Noosa

An Afternoon in Aussie Paradise: Exploring the Best of Noosa

Noosa, a small town along the Sunshine Coast, was one of our favourite, albeit brief, stops in Oz.

Originally planning our two month road trip around the country, Noosa wasn’t even on our radar as a place to stop.

Not because it’s not magical and worthy of a visit, but because we didn’t think we’d be in that part of Queensland.

As it would happen though, when we extended our trip to visit Byron Bay, and I decided to fly out of the Gold Coast’s airport to Singapore, we were left with three days between our time in Byron and when I departed Oz.

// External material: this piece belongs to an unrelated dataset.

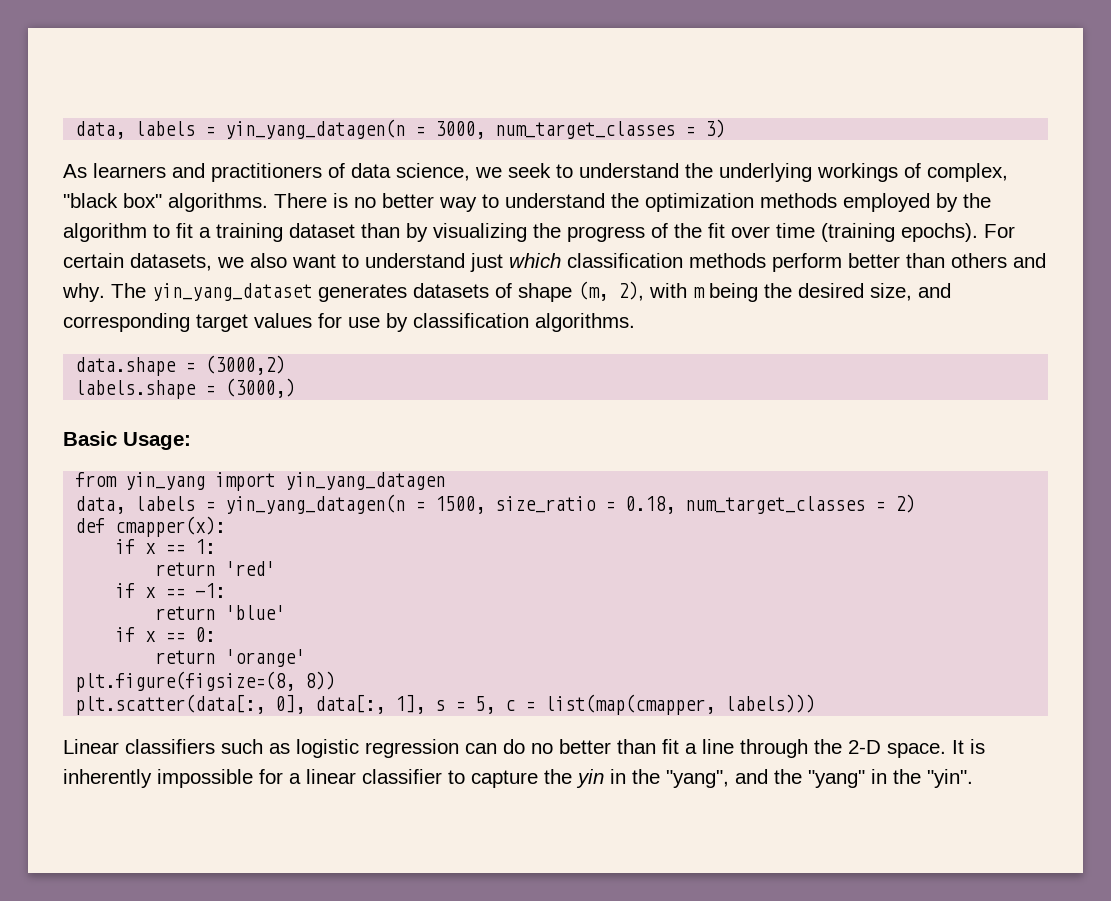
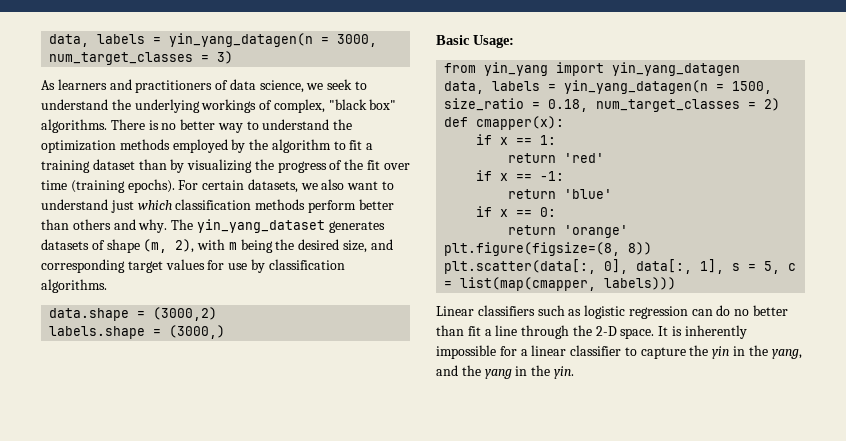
- It is inherently impossible for a linear classifier to capture the yin in the "yang", and the "yang" in the "yin".
+ It is inherently impossible for a linear classifier to capture the yin in the yang, and the yang in the yin.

A friend in Brisbane convinced me to spend my last full day in Oz in her city, and with a day and a half left to plan, we took her recommendation to visit Noosa.

After visiting, it feels hard to believe we almost missed seeing this charming, coastal town.

It’s got an urban, hip vibe, and somehow manages to be upscale without overtly pretentious.

The best bits though?

Its stunning beaches and incredible national park.

Arriving in Noosa late morning, on our way up from Byron Bay, our first stop was National Park.

The National Park is so wonderful, it’s one of Australia’s most popular parks with over 1 million visitors each year.

To access the park, you can try to find parking in the lot at the base of its trail points, or park in town and walk up the hill to the park’s entrance.

Short on time, luckily, we found a space in the free parking lot.

No need for a ticket, but I’ve heard there’s a time limit (four hours). Although, not sure how they reinforce it without a ticket. When we visited, there were a few spaces in the lot- but, it’s worth noting it was the midst of Aussie winter, and mid-week.

Before you set off on your hike, stop in the Visitor Information center to see if there were any koala sightings that day.

We spent a few hours walking the coastal track- stopping at the beautiful Tea Tree Bay; meandering through fragrant eucalyptus trees, craning our necks to look for koalas; and watching the waves crash into the turquoise sea, laden with rocks.

We loved Tea Tree Bay for its tranquility, and Dolphin Point for its beautiful lookout points.

Granite Bay is another great spot to swim.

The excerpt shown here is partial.